CHEYENNE INDIAN SAYING

The issue of violence against women as a women’s human rights issue has a particular
importance because it is an issue that emerged very much from the work of women at the
local, grass roots level all over the world. This issue was on no one’s agenda in 1975, despite
the fact that the international women’s year and the first decade for women had been
declared. This issue wasn’t even mentioned in the 1979 Convention on the Elimination of all
Forms of Discrimination against Women. It was an issue that no government addressed in its
policies. Indeed, the issue has really emerged in the past twenty years because of the efforts
of local women – women who were seeking to end violence in all its manifestations – who
worked to put the issue of violence against women on the international human rights agenda.

Why women’s human rights particularly? Why bother with adding the concept of human
rights to women’s rights, "Aren’t `women’s rights’ enough? Why do you need `women’s
human rights’ as well?" For us this is an important question. What it emphasises is that by
claiming women’s rights as women’s human rights, we have taken another step in the process
of establishing what women’s fundamental rights to humanity are. After all, "human rights"
is the term that today most expresses the effort across national lines to come to some
agreement about basic ethical visions and principles of what it means to be human, of what it
means to preserve human dignity and to defend and promote the right to citizenship.

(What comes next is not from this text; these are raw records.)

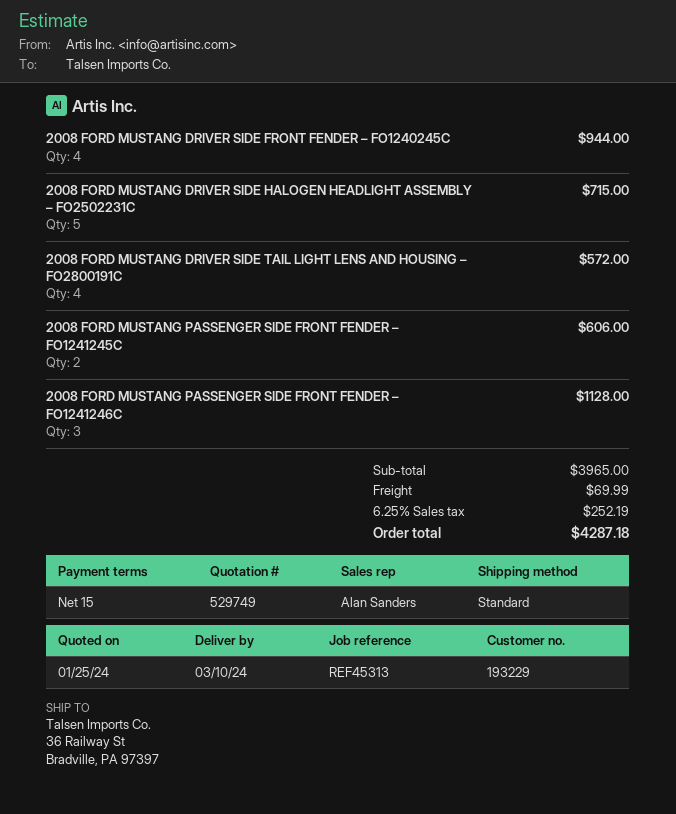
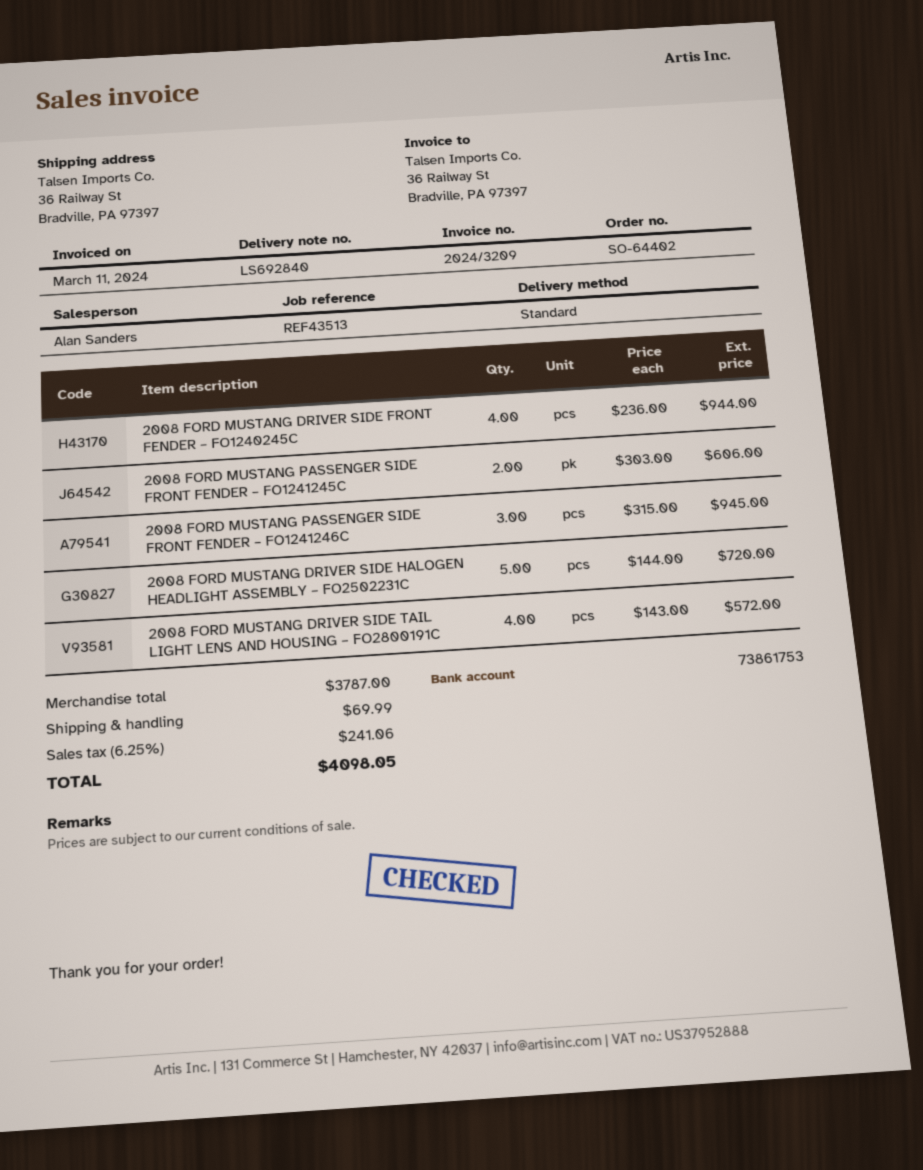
reference: REF45313 -> REF43513
2008 FORD MUSTANG DRIVER SIDE HALOGEN HEADLIGHT ASSEMBLY – FO2502231C: 5 for 715.00 -> 5 for 720.00
2008 FORD MUSTANG PASSENGER SIDE FRONT FENDER – FO1241246C: 3 for 1128.00 -> 3 for 945.00
subtotal: 3965.00 -> 3787.00
tax: 6.25% = 252.19 -> 6.25% = 241.06
total: 4287.18 -> 4098.05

A woman’s freedom depends on many interrelated factors – adequate shelter, food, economic
independence, physical and mental integrity, well-being and safety, social and political
agency. And it depends on other far less tangible things too, such as creative and imaginative
expression, sexual and emotional intimacy, friendship, love. To be free, we need to be able to
make rational, informed decisions about the shape and meaning of our lives, and so long as
we do not have the power of self-determination, we do not enjoy the right to liberty to which
all human beings are entitled. There can be no liberty for a woman who is not free to say "I
make decisions for myself about my reproductive body. I decide whether or not I will have
children, how many, and when." There is no liberty, and often no safety and security, for a
woman who is not guaranteed reproductive self-determination and health as her fundamental
human right. There can be no real freedom where there is social, cultural and political
invisibility, self-censorship, fear, homophobia and discrimination. So, our human rights are
about what happens to us, as people, as women, what we can achieve, how we can not only
survive, but flourish in freedom in every aspect of ourselves and our lives.